Schonungslose Kritik
Unions-Jugend: Neue Namen braucht das Land
Tilman Kuban (links), der Bundesvorsitzende der Jungen Union, und Johannes Winkel, nordrhein-westfälischer Landesvorsitzender beim Deutschlandtag in Münster.
Tilman Kuban (links), der Bundesvorsitzende der Jungen Union, und Johannes Winkel, nordrhein-westfälischer Landesvorsitzender beim Deutschlandtag in Münster.
Foto: Bernd Thissen, dpa
Münster – Die Junge Union gibt sich kämpferisch auf ihrem Deutschlandtag wie schon lange nicht mehr. Der Wille zu neuen Köpfen ist unbändig.

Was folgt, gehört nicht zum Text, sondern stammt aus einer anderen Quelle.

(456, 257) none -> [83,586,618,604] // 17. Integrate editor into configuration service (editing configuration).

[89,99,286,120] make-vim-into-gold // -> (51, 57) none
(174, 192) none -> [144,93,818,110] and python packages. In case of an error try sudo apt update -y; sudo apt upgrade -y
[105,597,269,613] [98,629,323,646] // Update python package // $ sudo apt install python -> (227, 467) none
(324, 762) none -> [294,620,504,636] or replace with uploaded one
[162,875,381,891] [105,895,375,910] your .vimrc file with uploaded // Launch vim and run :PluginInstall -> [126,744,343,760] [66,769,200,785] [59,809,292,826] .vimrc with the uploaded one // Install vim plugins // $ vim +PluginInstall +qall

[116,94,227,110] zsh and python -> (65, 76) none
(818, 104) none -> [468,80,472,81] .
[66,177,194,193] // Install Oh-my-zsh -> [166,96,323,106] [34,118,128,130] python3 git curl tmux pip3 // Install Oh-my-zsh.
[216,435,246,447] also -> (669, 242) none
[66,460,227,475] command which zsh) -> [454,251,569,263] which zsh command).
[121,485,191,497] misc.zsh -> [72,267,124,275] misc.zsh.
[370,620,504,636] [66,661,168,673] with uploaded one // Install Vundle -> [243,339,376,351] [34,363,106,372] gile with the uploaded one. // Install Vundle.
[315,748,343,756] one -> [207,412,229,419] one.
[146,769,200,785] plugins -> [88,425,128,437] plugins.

Wenn die Wut groß ist, dann darf es auch mal deftig werden. „Wir haben uns verhalten wie ein Hühnerhaufen“, sagt Tilman Kuban auf dem Deutschlandtag der Jungen Union. Zuvor hat der JU-Chef ein noch kräftigeres, wenig druckfähiges Wort benutzt, um den Zustand bei CDU und CSU zu beschreiben. In der Münsteraner Messehalle kommt das an diesem Freitagabend gut an bei den 317 Delegierten. Der Politik-Nachwuchs ist immer noch erschüttert von der historischen Schlappe bei der Bundestagswahl, die jungen Frauen und Männer schütteln die Köpfe über die Älteren in der Union.